• _What the task asks_
Would you please transcribe, exactly as written, the lines of the entries below starting at the one that holds "Gi15 St. Pauli" and ending at the one that holds "total: 8483.00 -> 8065.00", both included?

• _Material for this task_
##########

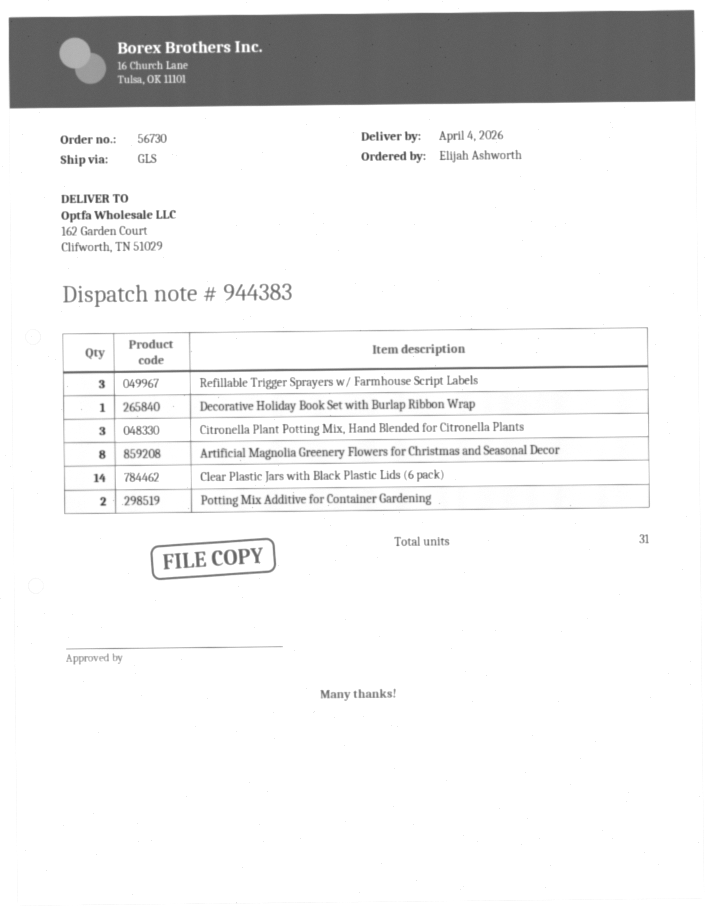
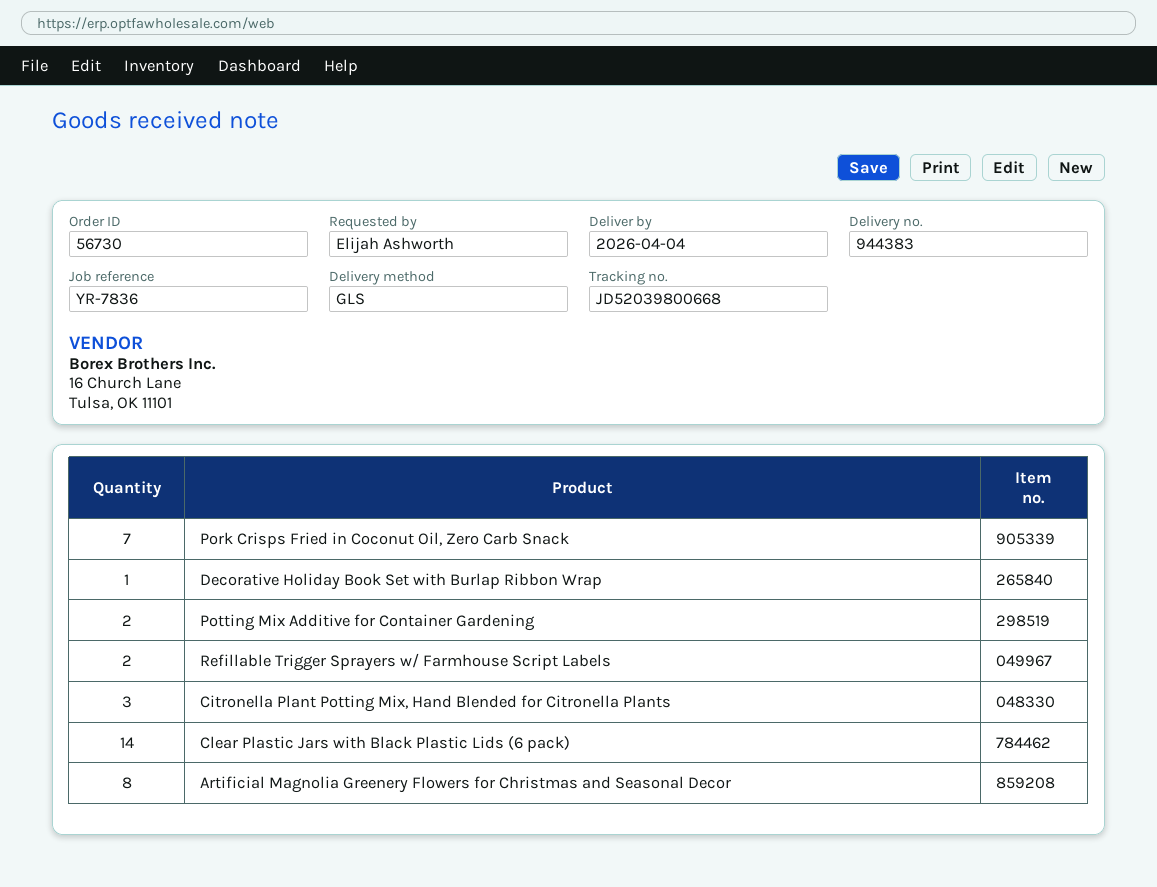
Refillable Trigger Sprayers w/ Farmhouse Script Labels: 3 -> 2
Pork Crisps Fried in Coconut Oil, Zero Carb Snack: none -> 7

##########

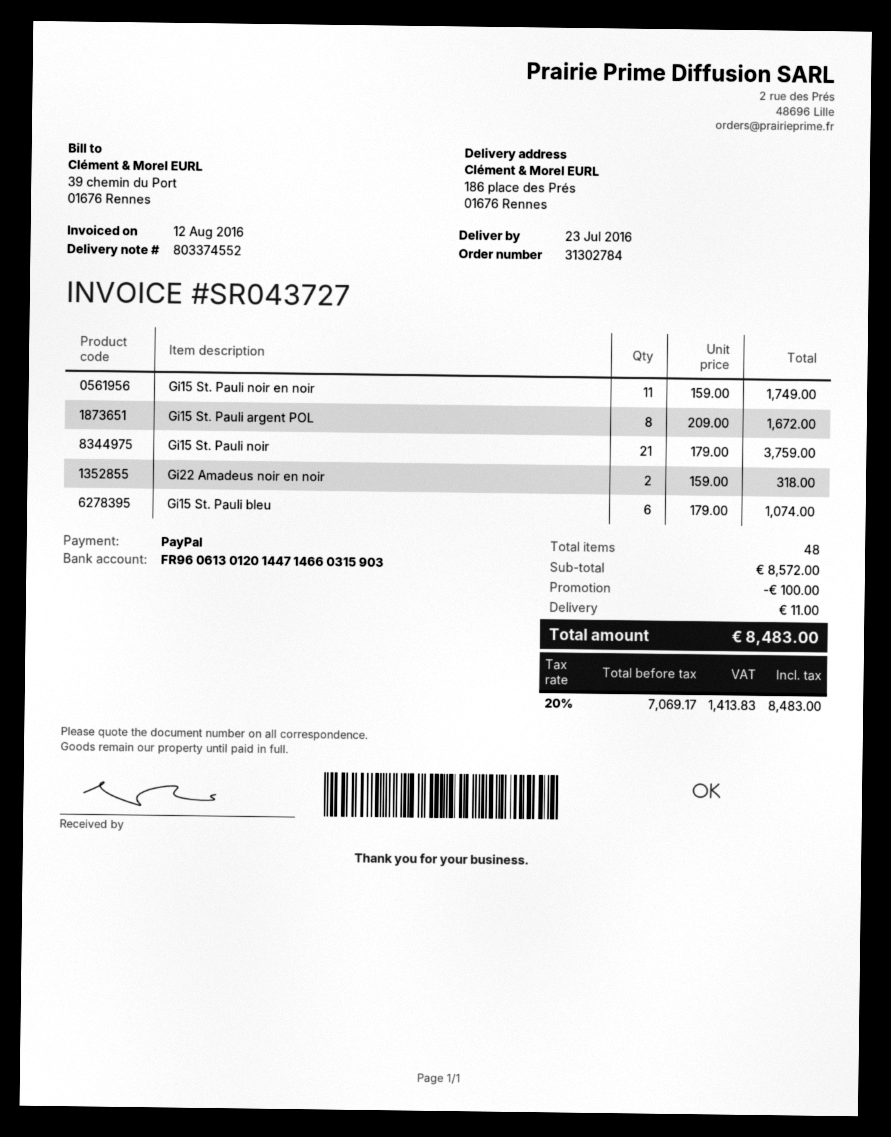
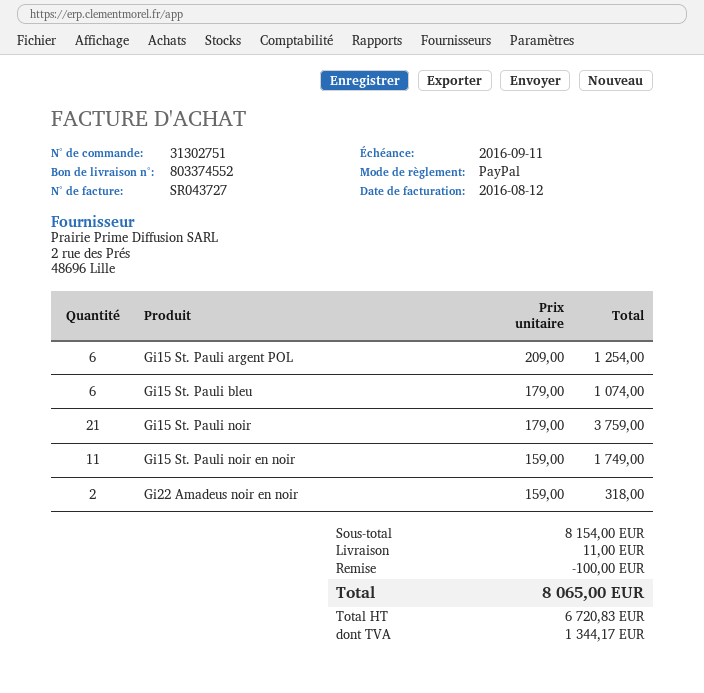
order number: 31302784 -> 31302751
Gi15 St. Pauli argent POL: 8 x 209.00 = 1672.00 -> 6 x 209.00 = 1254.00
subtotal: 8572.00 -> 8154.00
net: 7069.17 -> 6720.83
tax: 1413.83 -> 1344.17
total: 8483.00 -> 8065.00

##########

• _Solution to this exercise_
Gi15 St. Pauli argent POL: 8 x 209.00 = 1672.00 -> 6 x 209.00 = 1254.00
subtotal: 8572.00 -> 8154.00
net: 7069.17 -> 6720.83
tax: 1413.83 -> 1344.17
total: 8483.00 -> 8065.00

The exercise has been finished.